In the rich savanna of western Sudan, where the Bantu migration originated, a series of kingdoms originated before European intrusion began in the 1400s and 1500s.  

The savanna proved ideally suited for cereal production. Consequently, by 400, the entire savanna, particularly around Lake Chad, the Niger River bend and present-day central Nigeria, had large populations.  

Families and clans affiliated by blood kinship lived together in villages or small city-States. 

The extended family formed the basic social unit.  

Some villages formed kingdoms, with the king and his family forming the aristocracy.  

Kingship in the Sudan emerged from priesthood, whose members had the ability to ask for rain and have contact with spiritual powers. 

As elsewhere in Africa, kings had religious consent or patronage for their authority and were often considered divine.  

Because special ceremonies were necessary to satisfy the spirits, which had to be propitiated from time to time, priests with the knowledge and power to communicate with them through sacred rituals were important.  

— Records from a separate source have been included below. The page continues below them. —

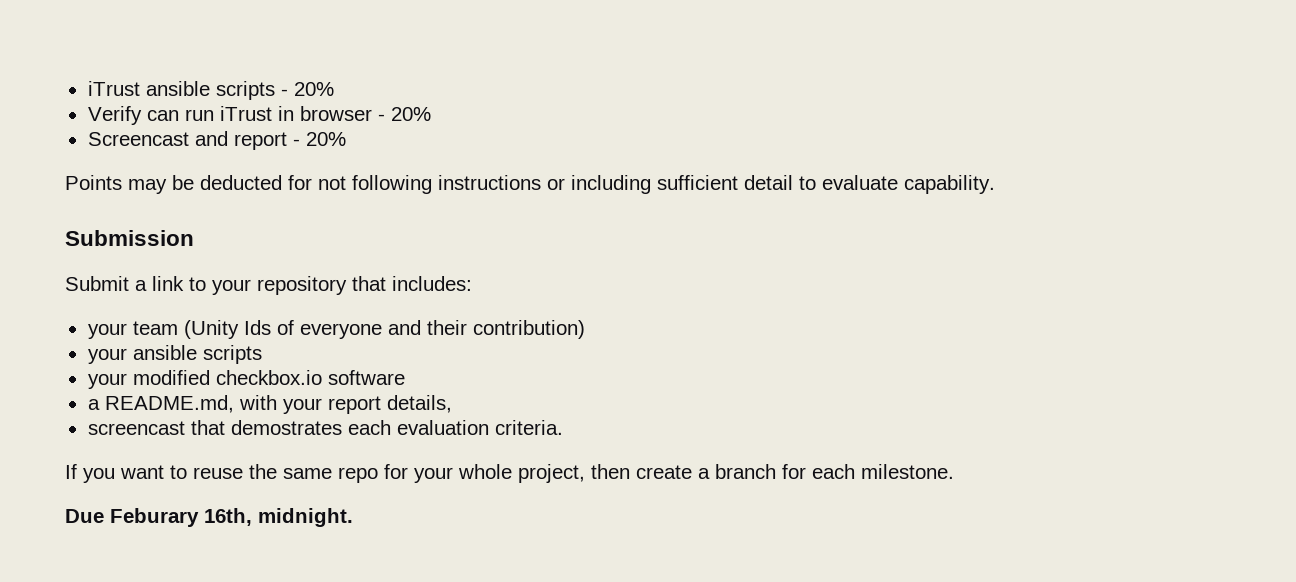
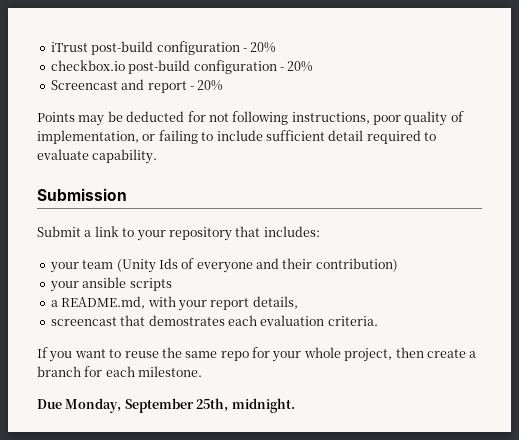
[87,81,334,100] [87,106,372,125] iTrust ansible scripts - 20% // Verify can run iTrust in browser -> [50,41,277,55] [50,60,277,74] iTrust post-build configuration - 20% // checkbox.io post-build configuration
[438,175,651,194] instructions or including -> [291,111,464,126] [37,130,263,144] instructions, poor quality of implementation, or failing to include
(793, 182) none -> [366,130,421,144] required
[87,370,405,389] // your modified checkbox.io software -> (172, 284) none
[110,508,252,527] Feburary 16th, -> [65,398,229,413] Monday, September 25th,

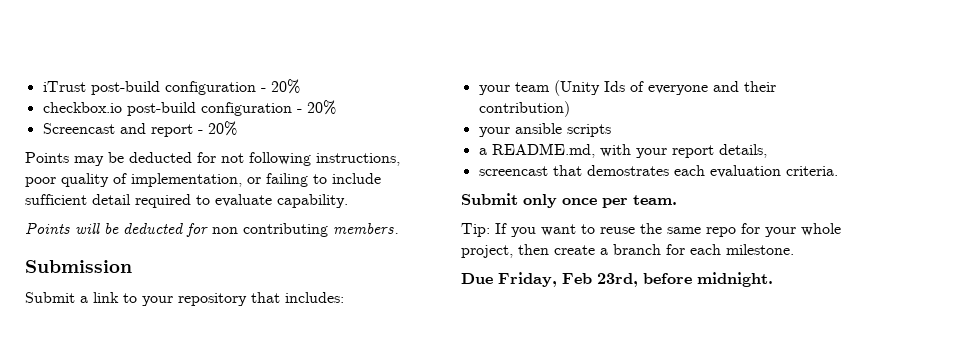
(158, 156) none -> [25,222,399,237] // Points will be deducted for non contributing members.
(378, 321) none -> [461,193,677,208] [461,223,490,237] Submit only once per team. // Tip:
[65,398,229,413] Monday, September 25th, -> [498,272,692,287] Friday, Feb 23rd, before

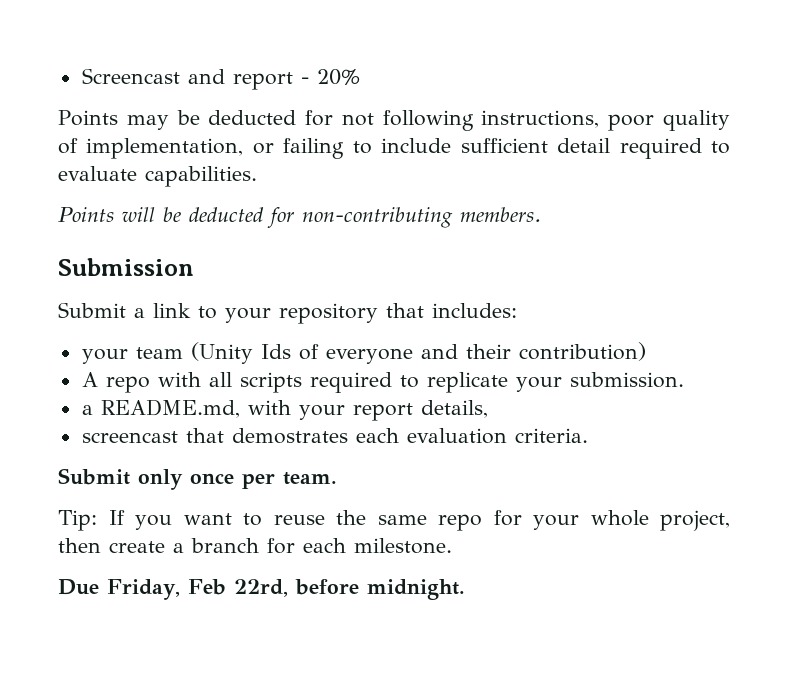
[42,79,300,95] [42,100,336,116] iTrust post-build configuration - 20% // checkbox.io post-build configuration - 20% // -> (81, 76) none
[277,194,348,208] capability. -> [145,166,257,187] capabilities.
[212,223,328,237] non contributing -> [301,207,453,228] non-contributing
[478,123,611,137] your ansible scripts -> [81,372,684,393] A repo with all scripts required to replicate your submission.
[597,273,638,287] 23rd, -> [233,579,288,597] 22rd,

Kingship patterns and shared religious practices helped to bind together the early western Sudanese kingdoms where religious practices were animistic and polytheistic.

Kanem-Bornu, in the central Sudan, was the fourth sizable Sahelian Empire to arise after 1100.  

Initially named Kanem, it began as a southern Saharan confederation of nomadic tribes known as Zaghawah.  

By the 12th Century, a Zaghawah group, the Kanuri, settled in Kanem from where, during the 13th Century, they began a campaign of military expansion.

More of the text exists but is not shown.